§ **WORK ORDER**
Copy out each line in the material below that has the word "label".

§ **EXTRACTED INFORMATION**
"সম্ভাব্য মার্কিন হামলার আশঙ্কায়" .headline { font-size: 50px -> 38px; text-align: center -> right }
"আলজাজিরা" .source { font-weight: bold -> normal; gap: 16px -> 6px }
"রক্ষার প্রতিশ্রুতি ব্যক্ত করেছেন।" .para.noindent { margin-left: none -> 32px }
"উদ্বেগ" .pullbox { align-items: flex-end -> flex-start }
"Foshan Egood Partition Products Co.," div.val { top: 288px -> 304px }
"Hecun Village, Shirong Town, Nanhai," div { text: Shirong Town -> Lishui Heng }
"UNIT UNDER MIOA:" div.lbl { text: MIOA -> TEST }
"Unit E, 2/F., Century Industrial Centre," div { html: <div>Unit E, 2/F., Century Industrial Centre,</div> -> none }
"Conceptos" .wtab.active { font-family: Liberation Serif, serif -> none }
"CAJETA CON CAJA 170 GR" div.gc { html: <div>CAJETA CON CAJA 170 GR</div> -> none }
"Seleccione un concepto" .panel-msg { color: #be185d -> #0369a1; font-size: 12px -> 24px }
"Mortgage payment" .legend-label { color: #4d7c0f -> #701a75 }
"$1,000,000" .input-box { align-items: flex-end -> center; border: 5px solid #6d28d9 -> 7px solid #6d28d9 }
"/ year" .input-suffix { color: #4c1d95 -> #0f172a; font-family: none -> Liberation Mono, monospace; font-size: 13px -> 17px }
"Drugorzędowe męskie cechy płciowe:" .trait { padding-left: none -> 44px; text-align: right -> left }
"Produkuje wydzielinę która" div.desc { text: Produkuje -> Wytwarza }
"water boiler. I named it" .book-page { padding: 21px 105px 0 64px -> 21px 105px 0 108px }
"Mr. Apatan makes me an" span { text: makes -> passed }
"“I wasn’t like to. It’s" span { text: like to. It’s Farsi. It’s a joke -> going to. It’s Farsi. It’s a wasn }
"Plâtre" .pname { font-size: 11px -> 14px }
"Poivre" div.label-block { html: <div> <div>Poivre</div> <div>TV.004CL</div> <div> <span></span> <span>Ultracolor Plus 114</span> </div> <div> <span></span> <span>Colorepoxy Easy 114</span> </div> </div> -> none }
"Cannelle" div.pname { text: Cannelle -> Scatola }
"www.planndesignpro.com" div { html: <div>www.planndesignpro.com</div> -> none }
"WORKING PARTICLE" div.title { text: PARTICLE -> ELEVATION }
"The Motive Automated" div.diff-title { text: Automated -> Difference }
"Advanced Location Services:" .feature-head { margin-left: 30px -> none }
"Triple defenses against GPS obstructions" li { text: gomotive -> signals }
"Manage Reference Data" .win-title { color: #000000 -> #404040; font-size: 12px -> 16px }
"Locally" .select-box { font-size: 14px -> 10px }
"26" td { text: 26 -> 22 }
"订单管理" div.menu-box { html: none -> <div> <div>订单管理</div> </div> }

§ **SOLVED PROBLEM**
"Mortgage payment" .legend-label { color: #4d7c0f -> #701a75 }
"Poivre" div.label-block { html: <div> <div>Poivre</div> <div>TV.004CL</div> <div> <span></span> <span>Ultracolor Plus 114</span> </div> <div> <span></span> <span>Colorepoxy Easy 114</span> </div> </div> -> none }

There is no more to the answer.